Nur absolute Fußballverächter können diese Fragen als nachrangige Probleme abtun in einer Zeit, da wir uns statt mit Ergebnissen und Tabellen mehr mit exponentieller Ausbreitung, Sieben-Tage-Inzidenz, Reproduktions- und Fallzahlen beschäftigen müssen. Das aber wird, so hoffen wir zumindest, ein vorübergehendes Phänomen bleiben. Während der Fußball bestimmt bald wieder unsere wichtigste (Neben-)Sache werden wird. Sollten wir da nicht diese Phase nutzen, um unseren Kids, wenn sie nach monatelangem Stillsitzen auf den Platz zurückkehren dürfen, einen anderen, einen kindgerechten und damit besseren Fußball zu bieten?

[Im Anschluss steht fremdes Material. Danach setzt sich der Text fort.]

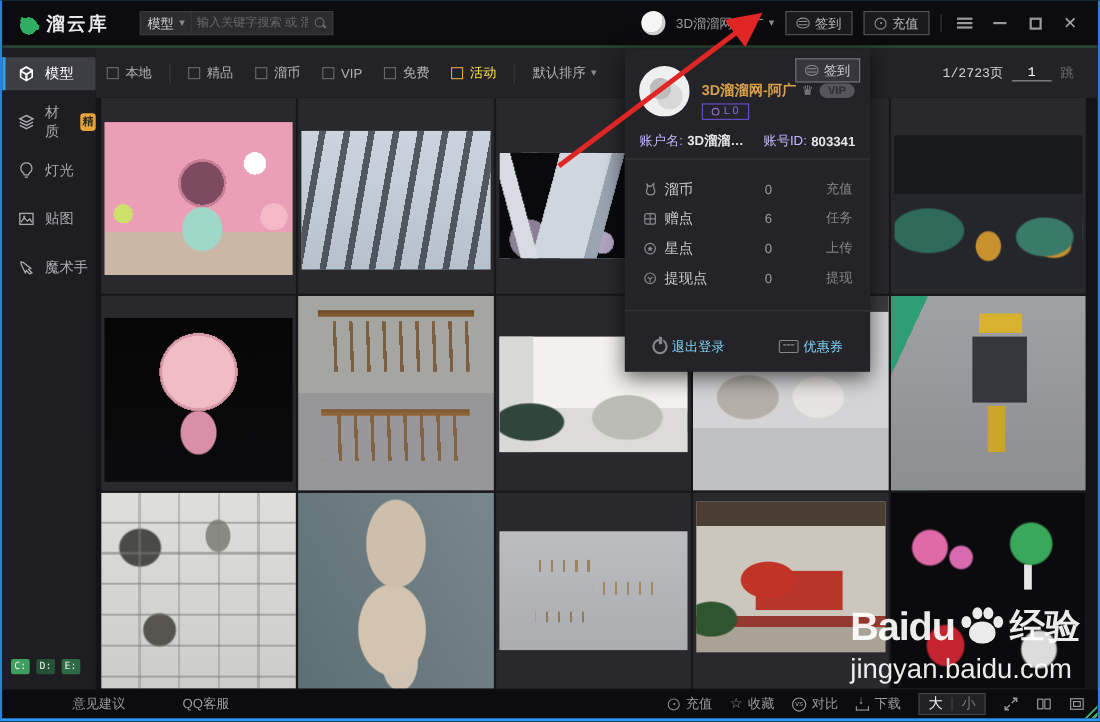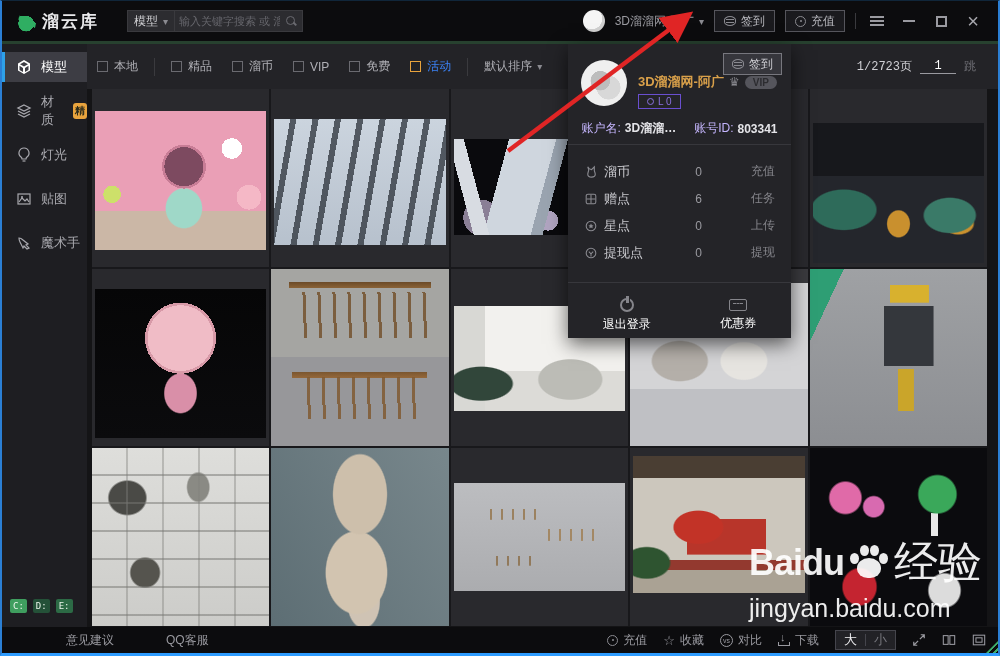"活动" .fcheck.hot { color: #3b82f6 -> #fde047 }
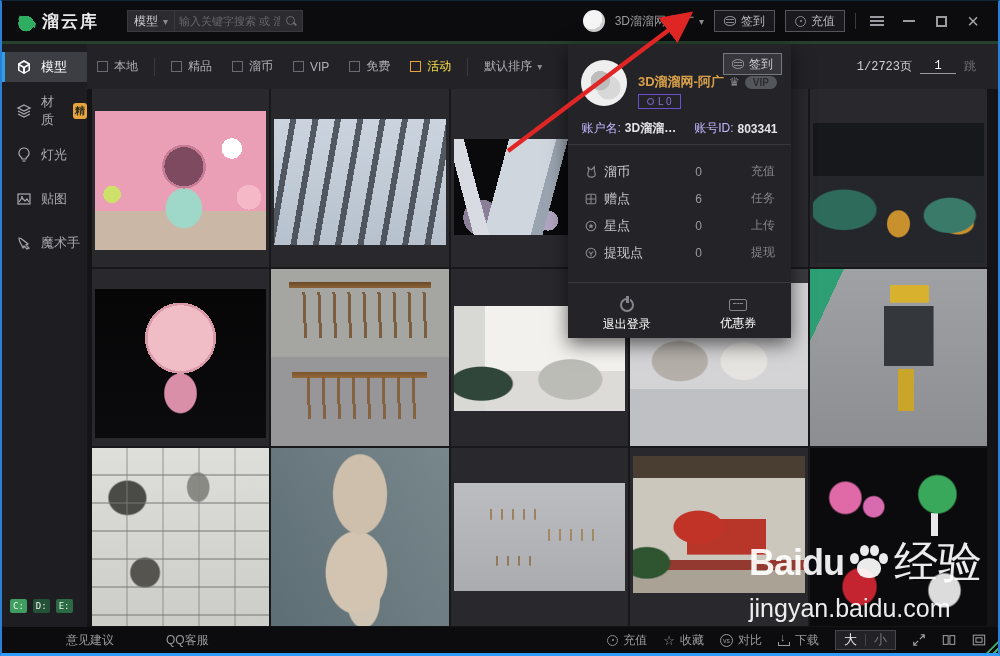"退出登录" .p-bot-item { color: #ffffff -> #7dd3fc; flex-direction: column -> row }
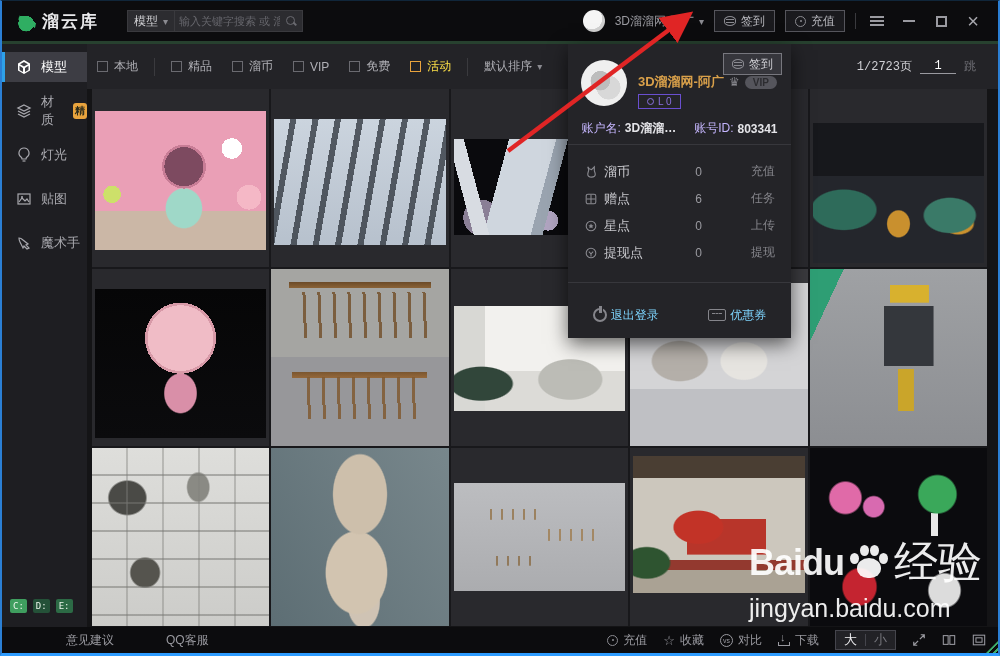"经验" .wm-cn { font-size: 44px -> 32px; font-weight: normal -> bold }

Es gibt ja manche Entwicklungen, die nicht so gut gewesen sind in letzter Zeit. Die Talentförderung in Deutschland wird nicht erst seit der WM 2018 wieder kritischer hinterfragt. Das Problem, dass zu sehr auf Taktik, Kraft und Athletik, weniger auf spielerische Elemente und individuelle Entwicklung geachtet wurde, ist einem viel zu frühen Erfolgsdenken geschuldet. Zwar gab es zuletzt positive Ansätze, zumindest aus dem Kinderfußball diesen viel zu frühen Leistungsdruck zu eliminieren, noch immer aber gibt es Trainer und Eltern, die den Erfolg über alles stellen. Und weil der leichter mit großgewachsenen, körperlich früher entwickelten Kindern zu erreichen ist, fallen noch immer viel zu viele wirkliche Talente durchs Sieb. Das zieht sich dann durch bis in die Nachwuchsleistungszentren und Auswahlteams, wo in erster Linie die gefördert werden, die in den ersten Monaten eines Jahres geboren sind.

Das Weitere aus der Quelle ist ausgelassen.